On commémore aujourd’hui le 14ème anniversaire de l’assassinat du président Boudiaf.
C’était un 29 juin 1992, lors d’une conférence des cadres qu’il tenait dans la ville d’Annaba. Au moment où il parlait dans un langage très algérien, de derrière les rideaux de la tribune, un sous-lieutenant du groupe d’intervention spécial (GIS), Lambarek Boumaarafi, jeta une grenade sur scène puis tira une rafale sur le président Boudiaf qui fut touché mortellement. Six mois plus tôt et dès son entrée en fonction, il avait surpris l’opinion publique en proclamant sa ferme intention de combattre tout à la fois l’intégrisme islamiste et la corruption de l’appareil d’Etat.
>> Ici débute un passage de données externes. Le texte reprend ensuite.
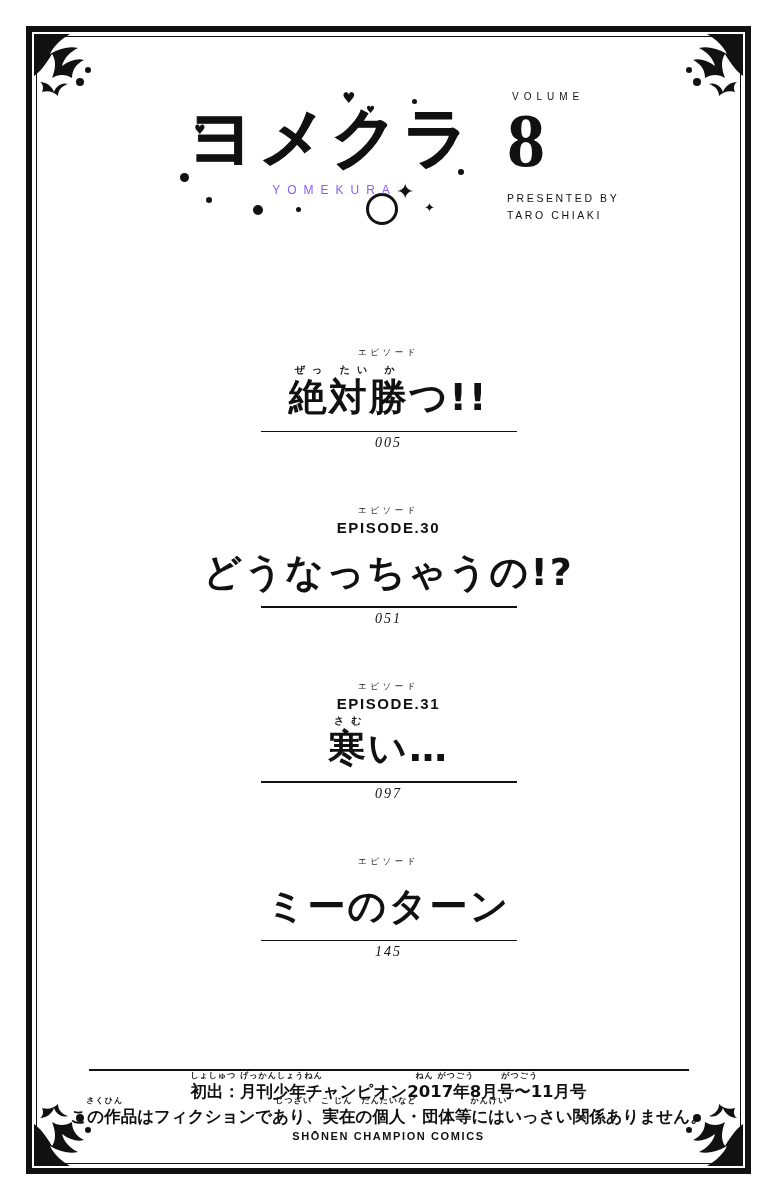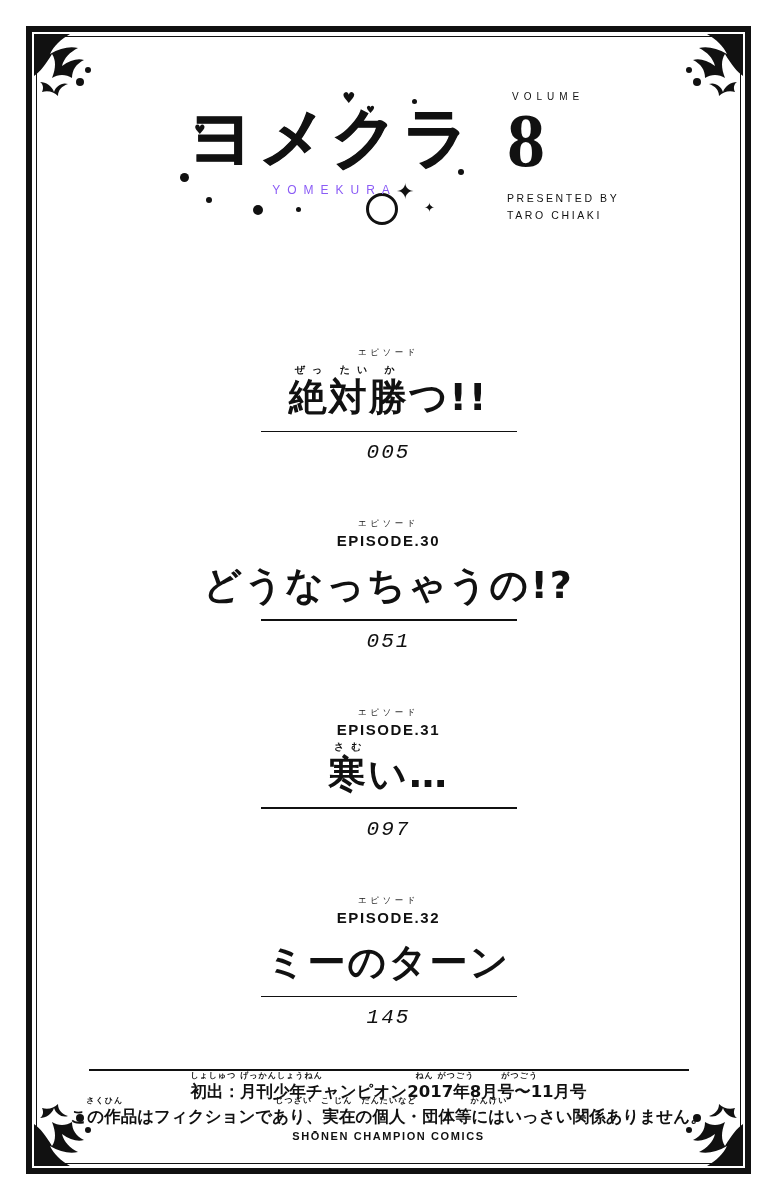"005" .ep-page { font-family: Liberation Mono, monospace -> Liberation Serif, serif; font-size: 21px -> 14px; margin-top: 9px -> 3px }
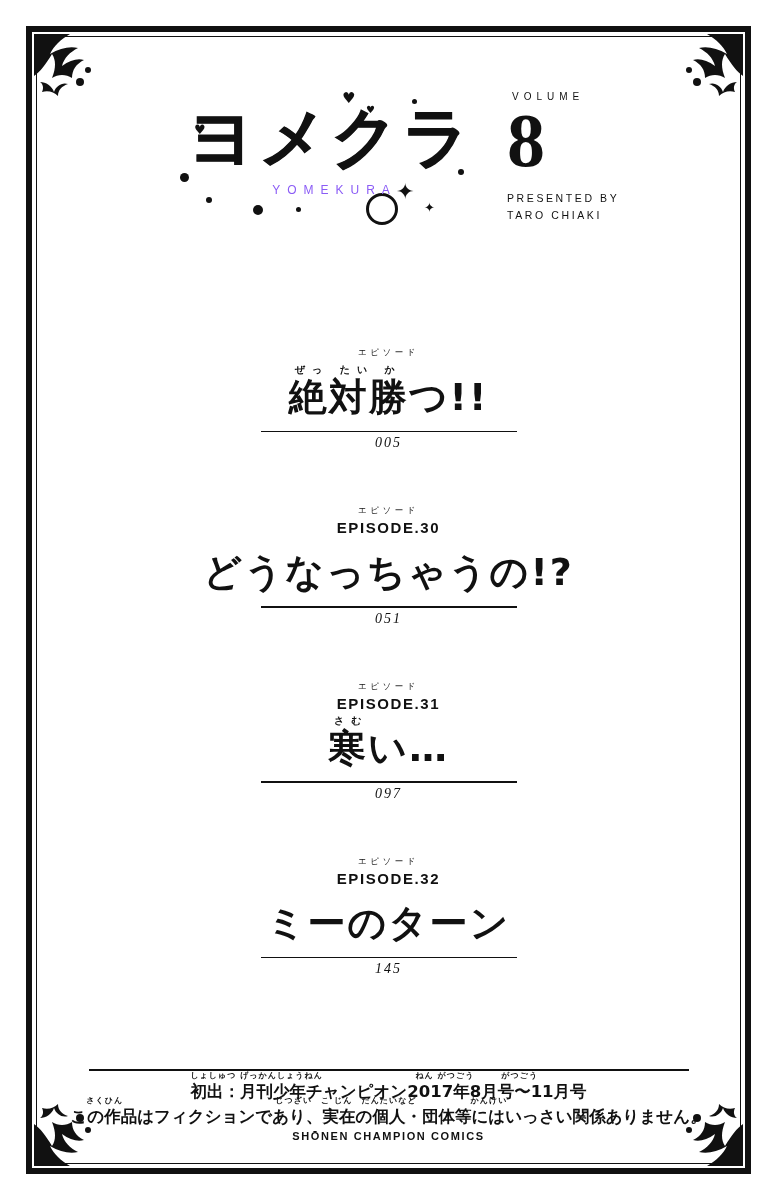"EPISODE.32" div.ep-num { html: <div>EPISODE.32</div> -> none }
Son projet politique de rupture avec l’ancien système de parti unique sclérosé par l’usure du pouvoir et de constitution d’un Rassemblement patriotique national l’avait fait qualifier de «communiste déguisé» par les intégristes du FIS dissous.
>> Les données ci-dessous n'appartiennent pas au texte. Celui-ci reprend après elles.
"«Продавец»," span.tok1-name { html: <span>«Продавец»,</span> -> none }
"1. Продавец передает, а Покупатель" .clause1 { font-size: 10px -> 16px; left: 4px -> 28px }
Quatorze ans plus tard, au cours de cette semaine et à l’initiative de la Fondation Mohamed Boudiaf, une conférence a été organisée au centre de presse d’El Moudjahid, sur le parcours d’un grand militant de la cause nationale intitulée «Mohamed Boudiaf, un homme, un révolutionnaire, un juste». Un dernier mot : "C’est un homme politique et plus encore un révolutionnaire qui a donné le maximum pour son pays... Son sacrifice a été immense" C’est suffisant pour les grands hommes.